Miasto Linest
-
-
-
-
-
-
-
-
-
-
-
-
-
-
-
-
Kuba1001
Nawet w takim niewielkim, w porównaniu do Gilgasz czy Hammer, w którym już byłeś, miasteczku targ kwitł o tej porze życiem, a kupcy sprzedawali swoje towary, głównie rodzime, jak oręż, narzędzia, ubrania, składniki i mikstury alchemiczne oraz wszelkiej maści prowiant i trunki. Jednakże jeden stragan obstawiony był o wiele szczelniej przez gapiów i kupujących niż inne, a nawet Twoje magiczne oko nie mogło się przebić przez ten tłum, aby dojrzeć, co go tam zwabiło.
-
-
Kuba1001
Dość szybko poznałeś odpowiedź i nie byłeś tak zachwycony jak ludzie z Linest.

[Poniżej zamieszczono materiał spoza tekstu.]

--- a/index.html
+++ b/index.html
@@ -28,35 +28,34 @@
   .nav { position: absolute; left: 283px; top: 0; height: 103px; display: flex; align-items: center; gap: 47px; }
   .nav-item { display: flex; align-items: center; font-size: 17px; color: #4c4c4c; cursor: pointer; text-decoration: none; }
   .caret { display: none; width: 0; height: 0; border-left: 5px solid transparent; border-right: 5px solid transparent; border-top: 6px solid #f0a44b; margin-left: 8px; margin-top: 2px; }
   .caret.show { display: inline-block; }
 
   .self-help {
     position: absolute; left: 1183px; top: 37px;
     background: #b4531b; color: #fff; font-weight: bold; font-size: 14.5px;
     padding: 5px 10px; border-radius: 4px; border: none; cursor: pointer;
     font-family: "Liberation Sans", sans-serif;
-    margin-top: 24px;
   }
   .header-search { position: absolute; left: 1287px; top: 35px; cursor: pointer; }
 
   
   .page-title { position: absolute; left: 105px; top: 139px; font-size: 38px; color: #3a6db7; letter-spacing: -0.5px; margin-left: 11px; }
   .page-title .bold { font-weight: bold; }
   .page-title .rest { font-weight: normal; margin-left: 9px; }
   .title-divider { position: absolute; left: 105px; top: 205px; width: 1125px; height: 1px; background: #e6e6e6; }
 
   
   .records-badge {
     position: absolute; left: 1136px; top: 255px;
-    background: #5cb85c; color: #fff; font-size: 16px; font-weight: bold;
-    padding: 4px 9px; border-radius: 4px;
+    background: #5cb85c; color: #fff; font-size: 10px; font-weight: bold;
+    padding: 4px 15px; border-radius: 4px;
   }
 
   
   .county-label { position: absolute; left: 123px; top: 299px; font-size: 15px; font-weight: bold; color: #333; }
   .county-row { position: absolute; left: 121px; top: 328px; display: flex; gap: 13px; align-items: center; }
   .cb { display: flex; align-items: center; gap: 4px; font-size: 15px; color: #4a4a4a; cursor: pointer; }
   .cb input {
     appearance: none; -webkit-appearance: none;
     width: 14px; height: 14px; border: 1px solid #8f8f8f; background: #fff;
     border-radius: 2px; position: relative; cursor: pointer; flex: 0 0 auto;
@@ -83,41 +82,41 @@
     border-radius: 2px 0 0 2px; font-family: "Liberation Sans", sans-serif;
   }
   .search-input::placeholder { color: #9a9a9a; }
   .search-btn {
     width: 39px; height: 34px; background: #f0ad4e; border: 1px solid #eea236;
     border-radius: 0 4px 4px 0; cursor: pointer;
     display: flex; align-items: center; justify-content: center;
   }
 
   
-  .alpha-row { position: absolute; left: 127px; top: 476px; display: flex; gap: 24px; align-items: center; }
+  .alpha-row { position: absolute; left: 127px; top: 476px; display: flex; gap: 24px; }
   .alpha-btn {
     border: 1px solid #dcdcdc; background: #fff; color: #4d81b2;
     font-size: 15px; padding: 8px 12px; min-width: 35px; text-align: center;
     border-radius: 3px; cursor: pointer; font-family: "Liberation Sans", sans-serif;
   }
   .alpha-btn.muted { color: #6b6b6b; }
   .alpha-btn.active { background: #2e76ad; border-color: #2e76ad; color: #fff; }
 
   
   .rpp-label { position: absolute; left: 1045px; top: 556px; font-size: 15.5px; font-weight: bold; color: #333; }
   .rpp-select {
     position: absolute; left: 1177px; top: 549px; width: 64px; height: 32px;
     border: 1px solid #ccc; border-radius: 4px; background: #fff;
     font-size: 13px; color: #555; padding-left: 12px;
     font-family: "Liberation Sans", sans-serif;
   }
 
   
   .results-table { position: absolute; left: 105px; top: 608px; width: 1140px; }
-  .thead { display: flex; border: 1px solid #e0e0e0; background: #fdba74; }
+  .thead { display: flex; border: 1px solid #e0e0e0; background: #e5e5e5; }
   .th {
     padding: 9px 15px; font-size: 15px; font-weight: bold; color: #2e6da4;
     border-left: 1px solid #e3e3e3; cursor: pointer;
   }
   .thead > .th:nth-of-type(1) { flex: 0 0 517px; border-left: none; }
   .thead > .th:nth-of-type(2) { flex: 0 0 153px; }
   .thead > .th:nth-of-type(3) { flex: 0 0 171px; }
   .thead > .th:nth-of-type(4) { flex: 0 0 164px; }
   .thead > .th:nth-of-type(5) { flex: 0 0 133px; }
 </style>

Musisz ich jednak zrozumieć, nie jest to wielkie miasto i daleko mu do handlowego centrum regionu, nawet pomimo tego, że jego pozycja znacząco wzrosła, gdy Pakt Trzech zmienił pobliskie Ruhn, miasto stołeczne Cesarstwa Verden, w gruzowisko. Takie egzotyczne towary, jak udomowione, kolorowe ptactwo, daktyle, figi, wina cytrusowe, skóry niespotykanych w Verden zwierząt i tym podobne widywałeś niemalże codziennie w Gilgasz, które opuściłeś, podobnie jak odzianych w turbany i szarawary kupców z Nirgaldu, przeważnie Ur, czasem Minteled, ale chyba nigdy jako wysłannicy jednego czy kilku koczowniczych plemion.